Segment Open

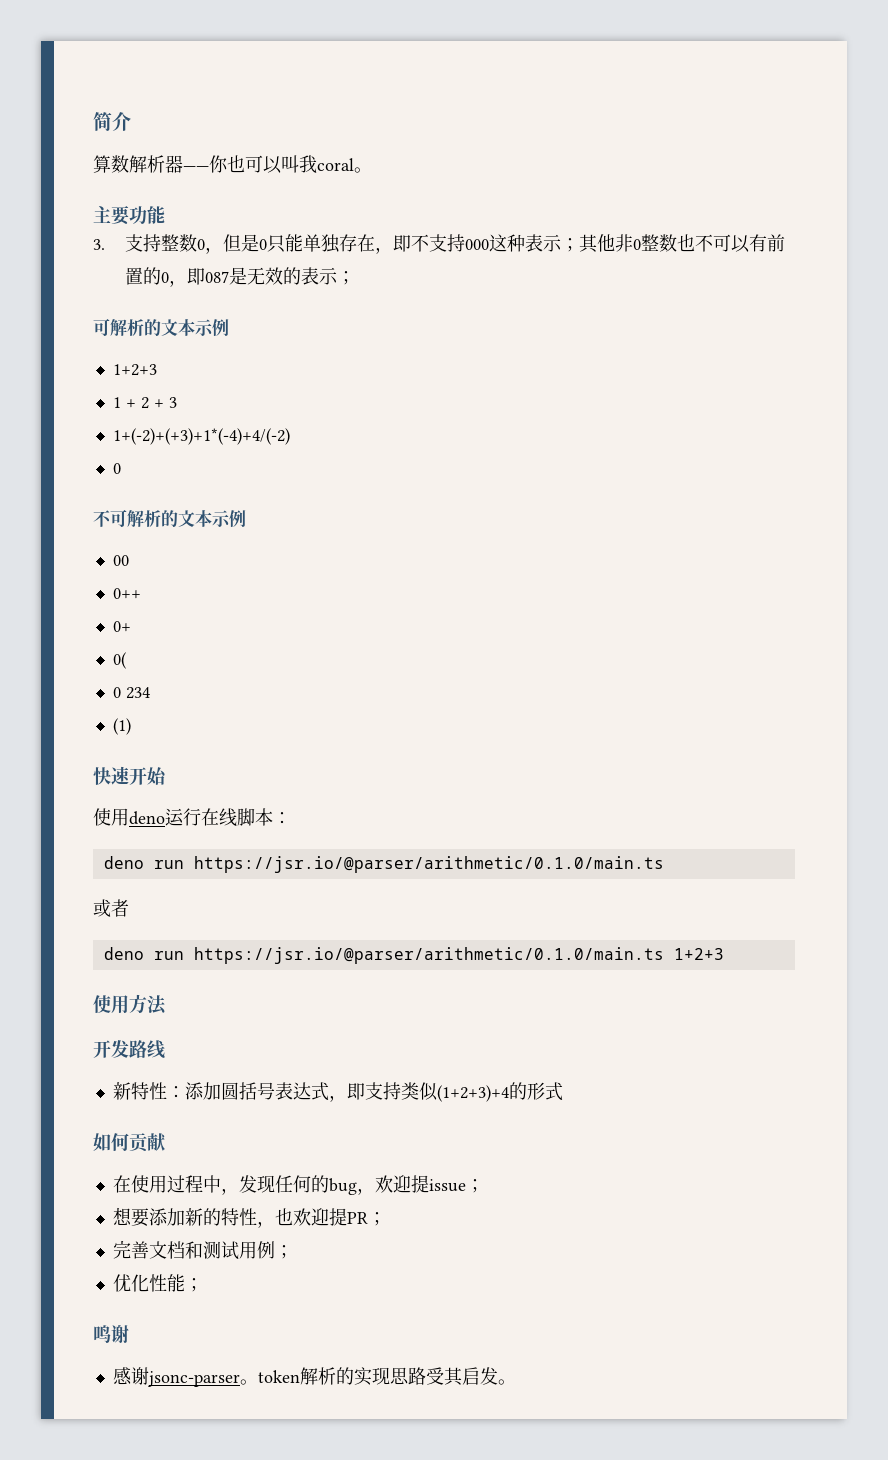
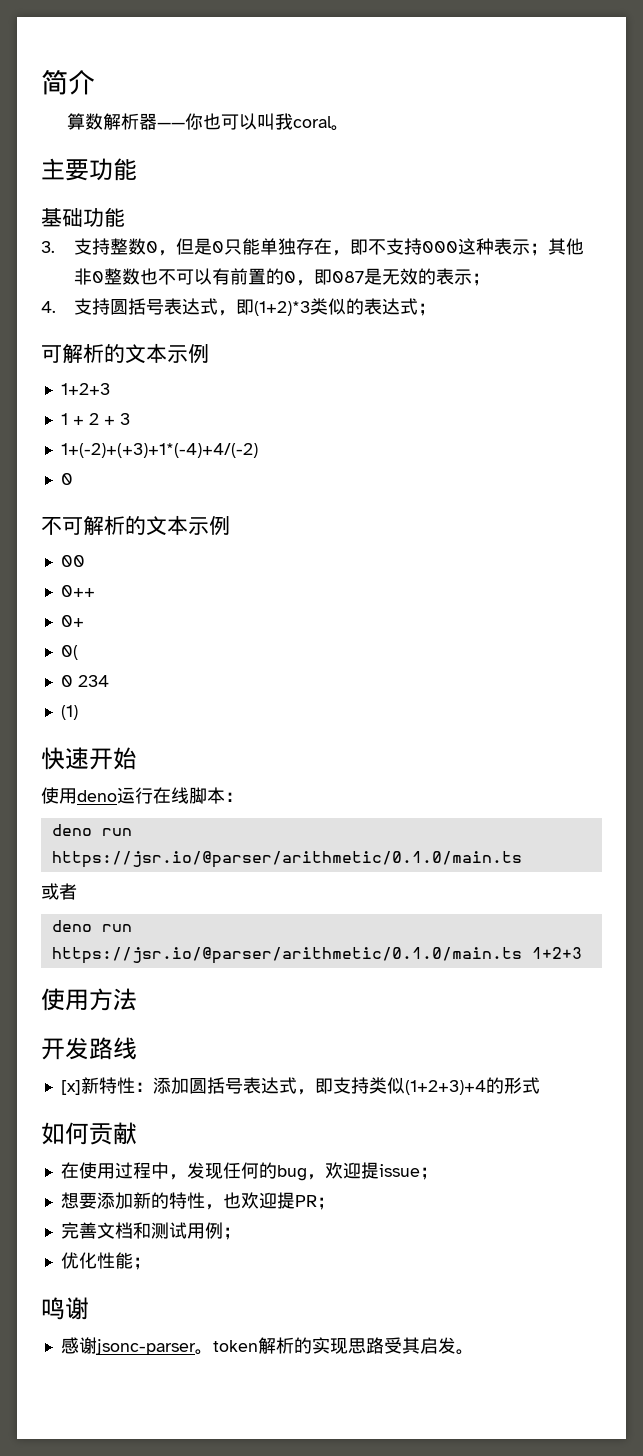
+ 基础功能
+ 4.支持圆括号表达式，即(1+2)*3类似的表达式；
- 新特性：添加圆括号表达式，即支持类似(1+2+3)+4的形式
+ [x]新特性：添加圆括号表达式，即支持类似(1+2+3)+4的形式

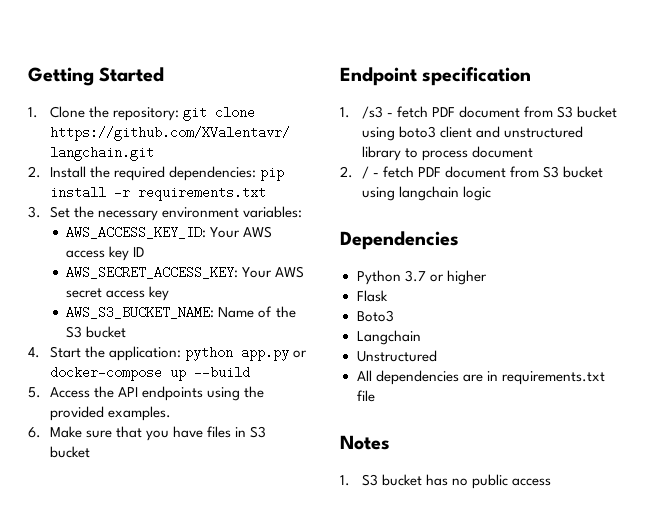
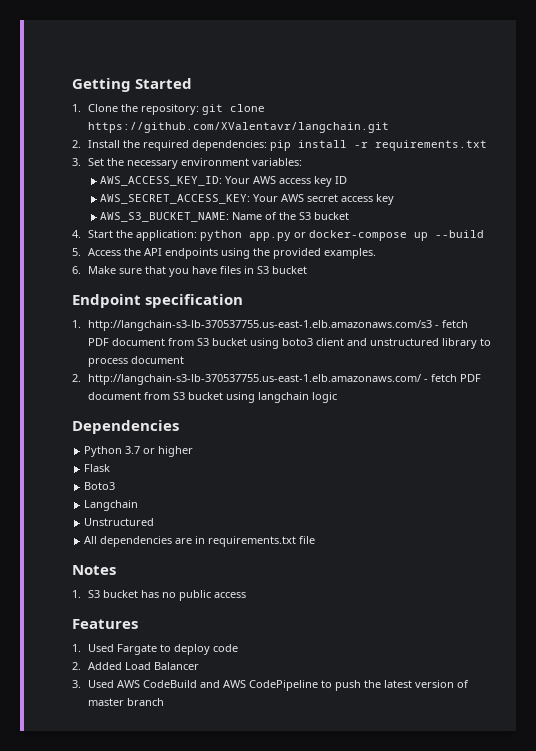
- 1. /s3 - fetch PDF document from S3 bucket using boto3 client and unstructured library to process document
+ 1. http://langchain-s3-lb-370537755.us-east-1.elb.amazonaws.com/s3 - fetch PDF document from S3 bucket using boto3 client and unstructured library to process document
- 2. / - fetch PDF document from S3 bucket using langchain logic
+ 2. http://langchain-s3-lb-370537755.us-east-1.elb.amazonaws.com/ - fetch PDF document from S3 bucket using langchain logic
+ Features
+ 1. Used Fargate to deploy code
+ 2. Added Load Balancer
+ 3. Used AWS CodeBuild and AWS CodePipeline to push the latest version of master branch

Segment Closed

→ WHAT YOU ARE ASKED TO DO:
The answer must be every line from the records above that contains the word "Used", copied out.

→ YOUR RESPONSE:
+ 1. Used Fargate to deploy code
+ 3. Used AWS CodeBuild and AWS CodePipeline to push the latest version of master branch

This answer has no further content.